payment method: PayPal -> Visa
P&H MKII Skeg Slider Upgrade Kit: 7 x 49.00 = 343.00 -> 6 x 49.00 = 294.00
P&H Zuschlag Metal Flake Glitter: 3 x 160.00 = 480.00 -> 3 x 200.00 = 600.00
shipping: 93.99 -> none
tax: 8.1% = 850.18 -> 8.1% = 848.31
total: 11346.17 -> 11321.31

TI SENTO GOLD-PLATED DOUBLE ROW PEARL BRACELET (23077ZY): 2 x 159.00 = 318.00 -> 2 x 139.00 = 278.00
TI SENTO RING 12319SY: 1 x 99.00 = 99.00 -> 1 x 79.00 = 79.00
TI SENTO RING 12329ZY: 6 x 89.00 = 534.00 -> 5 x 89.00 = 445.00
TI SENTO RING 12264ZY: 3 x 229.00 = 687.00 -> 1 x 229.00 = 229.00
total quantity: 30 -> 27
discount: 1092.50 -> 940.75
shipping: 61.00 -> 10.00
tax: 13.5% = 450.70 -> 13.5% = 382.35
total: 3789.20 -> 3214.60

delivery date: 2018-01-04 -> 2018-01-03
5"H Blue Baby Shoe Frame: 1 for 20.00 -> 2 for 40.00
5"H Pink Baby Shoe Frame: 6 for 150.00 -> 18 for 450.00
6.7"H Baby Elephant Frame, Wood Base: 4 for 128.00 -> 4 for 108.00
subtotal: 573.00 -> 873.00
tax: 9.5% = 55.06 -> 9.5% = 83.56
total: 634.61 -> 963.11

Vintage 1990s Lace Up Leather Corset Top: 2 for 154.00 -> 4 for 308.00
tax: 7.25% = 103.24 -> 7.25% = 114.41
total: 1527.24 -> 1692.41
────────────────────────────────────────
◆ What to work on ◆
Each entry shown above should be copied out exactly.

◆ Exercise answer ◆
payment method: PayPal -> Visa
P&H MKII Skeg Slider Upgrade Kit: 7 x 49.00 = 343.00 -> 6 x 49.00 = 294.00
P&H Zuschlag Metal Flake Glitter: 3 x 160.00 = 480.00 -> 3 x 200.00 = 600.00
shipping: 93.99 -> none
tax: 8.1% = 850.18 -> 8.1% = 848.31
total: 11346.17 -> 11321.31

TI SENTO GOLD-PLATED DOUBLE ROW PEARL BRACELET (23077ZY): 2 x 159.00 = 318.00 -> 2 x 139.00 = 278.00
TI SENTO RING 12319SY: 1 x 99.00 = 99.00 -> 1 x 79.00 = 79.00
TI SENTO RING 12329ZY: 6 x 89.00 = 534.00 -> 5 x 89.00 = 445.00
TI SENTO RING 12264ZY: 3 x 229.00 = 687.00 -> 1 x 229.00 = 229.00
total quantity: 30 -> 27
discount: 1092.50 -> 940.75
shipping: 61.00 -> 10.00
tax: 13.5% = 450.70 -> 13.5% = 382.35
total: 3789.20 -> 3214.60

delivery date: 2018-01-04 -> 2018-01-03
5"H Blue Baby Shoe Frame: 1 for 20.00 -> 2 for 40.00
5"H Pink Baby Shoe Frame: 6 for 150.00 -> 18 for 450.00
6.7"H Baby Elephant Frame, Wood Base: 4 for 128.00 -> 4 for 108.00
subtotal: 573.00 -> 873.00
tax: 9.5% = 55.06 -> 9.5% = 83.56
total: 634.61 -> 963.11

Vintage 1990s Lace Up Leather Corset Top: 2 for 154.00 -> 4 for 308.00
tax: 7.25% = 103.24 -> 7.25% = 114.41
total: 1527.24 -> 1692.41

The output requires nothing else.